MASALAH PERAWATAN PADA PASIEN DENGAN KATETERISASI DAN DRAIN SUPRAPUBIK
1. Resiko tinggi kerusakan integritas kulit b/d masuknya benda asing ke kulit, adanya luka, luapan
urine, reaksi kulit terhadap urine.
- kaji adanya iritasi, kemerahan, gatal-gatal dan keadaan kateter
- bersihkan dengan air hangat
- jaga kebersihan kateter
2. Gangguan body image b/d adanya stoma, kehilangan kemampuan mengontrol berkemih,
terpasangnya alat.
- review indikasi kateterisasi
- jawab semua pertanyaan pasien mengenai keadaannya
- anjurkan klien untuk mengungkapkan perasaannya
- catat penolakan terhadap perawatan yang diberikan
- libatkan pasien untuk merawat dirinya
- anjurkan keluarga untuk memotivasi klien
- rencanakan aktivitas yang bisa dilaksanakan klien
- motivasi klien untuk menghadapi kehidupan normal
3. Nyeri b/d disrupsi kulit/jaringan, luka incisi, ketakutan dan kecemasan.
- kaji tingkatan nyeri, lokasi, karakteristik dan intensitas
- auskultasi bowell sounds
- amati aliran urine dan karakteristiknya
- anjurkan pasien untuk menyatakan keadaannya
- anjurkan tehnik relaksasi dan distraksi
- bantu latihan ROM
- kolaborasi : analgetik
4. Resiko tinggi disfungsi seksual b/d penurunan fungsi tubuh, kesulitan ereksi, respon pasangan
yang tidak adekuat.
- informasikan tentang hubungan seksual dan kaitannya dengan keadaannya
- review anatomi dan fisiologi fungsi seksual
- diskusikan tentang cara hubungan seks dan waktu yang tepat untuk itu
- anjurkan pasangan untuk mendukung klien, gunakan humor secara tepat
- terangkan bahwa keadaan sekarang tidak akan menimbulkan impotensi

5. Deficit pengetahuan tentang kondisi, prognosa dan pengobatan b/d kurangnya informasi,
misinterpretasi, kurang menangkap informasi.
- evaluasi keadaan emosional pasien dan kemampuan psikisnya
- review anatomi, fisiologi dan implikasi kateterisasi, diskusikan keadaan setelah sembuh
- berikan informasi tentang cara perawatan
- demontrasikan cara perawatan
- intruksikan pasien melaksanakan latihan otot perkemihan
- anjurkan nutrisi adekuat
- diskusikan tentang asupan diet asam, hindari sodium bikarbonat dan antasid
6. Resiko tinggi infeksi b/d pertahanan tubuh yang tidak adekuat (kerusakan kulit/incisi, refluk urine
ke saluran urinaria.
- catat perubahan karakteristik urine
- test pH urine dengan kertas nitrasin
- kaji kemerahan, gatal-gatal dan nyeri
- inspeksi area kateterisasi dan incisi
- monitor vital signs
- kolaborasi : antifungal powder, ascorbic acid
LATIHAN PENGEMBALIAN FUNGSI OTOT KEMIH
Ketika kateter dicabut setelah pemakaian dalam jangka waktu lama, maka sering terjadi inkontinensia
urine pada pasien.
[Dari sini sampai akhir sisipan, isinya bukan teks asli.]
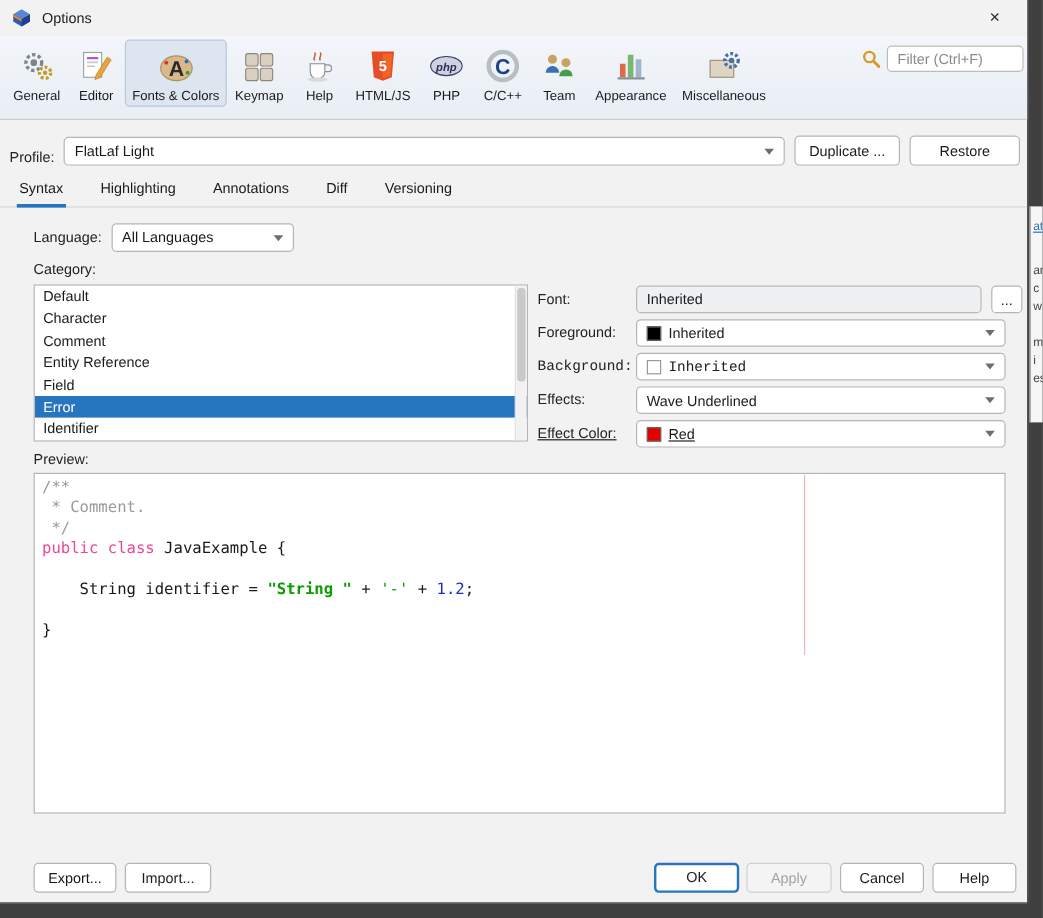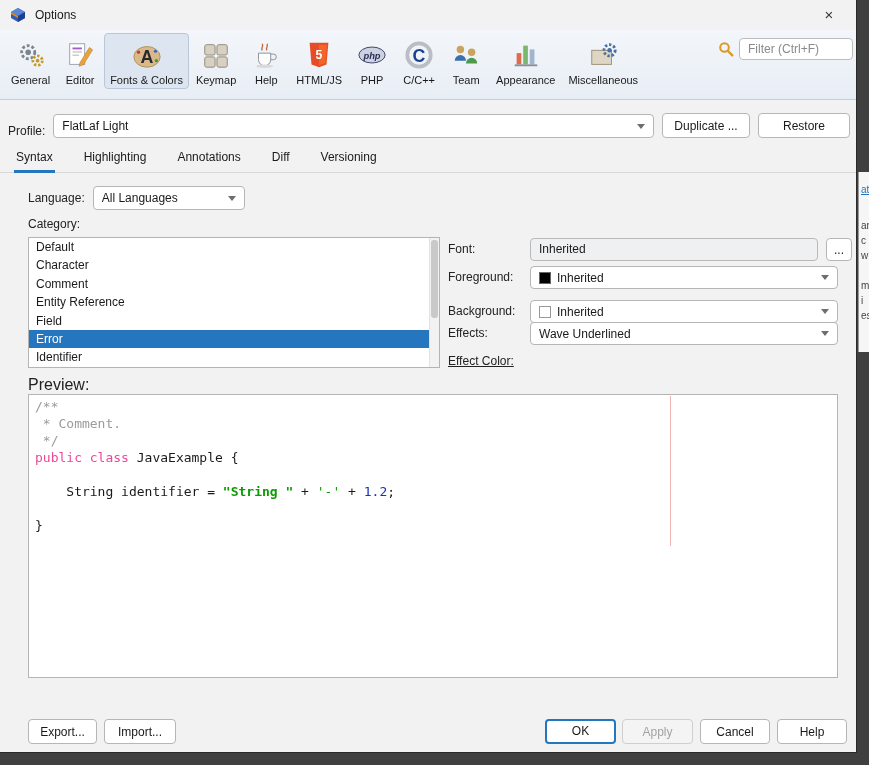--- a/index.html
+++ b/index.html
@@ -75,7 +75,7 @@
   
   .attr-label { position:absolute; left:448px; font-size:12px; line-height:23px; }
   .attr-control { position:absolute; left:530px; width:308px; height:23px; }
-  .row-font   { top:238px; } .row-fg { top:266px; } .row-bg { top:300px; }
+  .row-font   { top:238px; } .row-fg { top:266px; } .row-bg { top:294px;font-family:Liberation Mono, monospace; }
   .row-fx     { top:322px; } .row-fxc { top:350px;text-decoration:underline; }
   .font-field { position:absolute; left:530px; top:238px; width:288px; height:23px;
     background:#eef0f2; border:1px solid #b9b9b9; border-radius:4px;

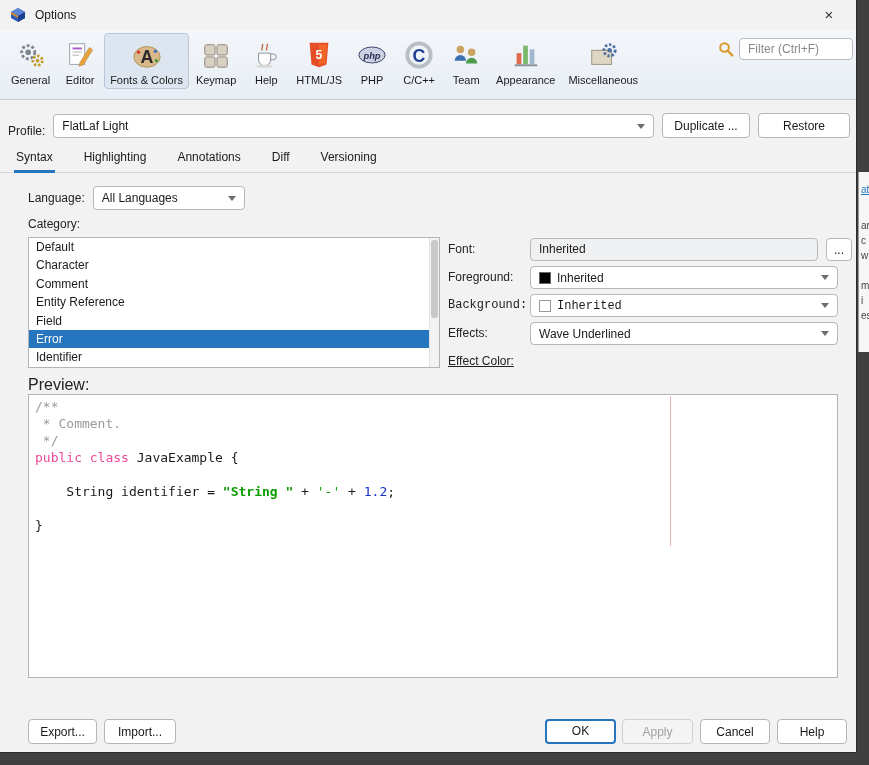--- a/index.html
+++ b/index.html
@@ -346,6 +346,13 @@
   </div>
 
   <div class="attr-label row-fxc">Effect Color:</div>
+  <div class="attr-control row-fxc">
+    <div class="combo attr-combo">
+      <span class="swatch" style="background-color: rgb(224, 0, 0);"></span>
+      <span>Red</span>
+      <span class="chev"></span>
+    </div>
+  </div>
 
   <div class="preview-label">Preview:</div>
   <div class="preview-box">

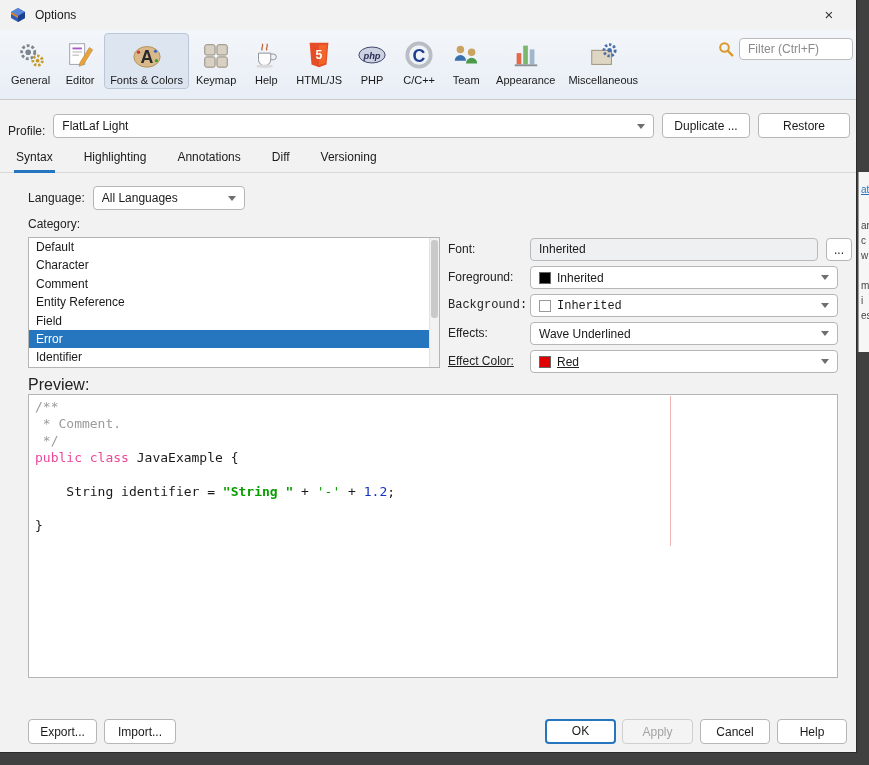--- a/index.html
+++ b/index.html
@@ -84,7 +84,7 @@
   .attr-combo { width:308px; height:23px; }
   .swatch { width:12px; height:12px; border:1px solid #666; margin-right:6px; flex:0 0 auto; }
   
-  .preview-label { position:absolute; top:376px; left:28px; font-size:16px; }
+  .preview-label { position:absolute; top:376px; left:28px; font-size:12px; }
   .preview-box { position:absolute; top:394px; left:28px; width:810px; height:284px;
     background:#fff; border:1px solid #b4b4b4;
     font-family:"DejaVu Sans Mono","Liberation Mono",monospace;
Untuk mengatasi hal tersebut dapat dilakukan latihan perineum sbb :
1. Kencangkan otot perineum seperti akan mencegah berkemih. Tahan dalam hitungan 10 kemudian
kendurkan.
2. Tarik nafas sambil melipat bibir pada saat mengencangkan otot perineum
3. Berjongkok seperti akan BAB, kendurkan dan kemudian kencangkan otot perineum
4. Duduk pada toilet dengan lutut direntangkan ke samping, alirkan dan hentikan berkemih.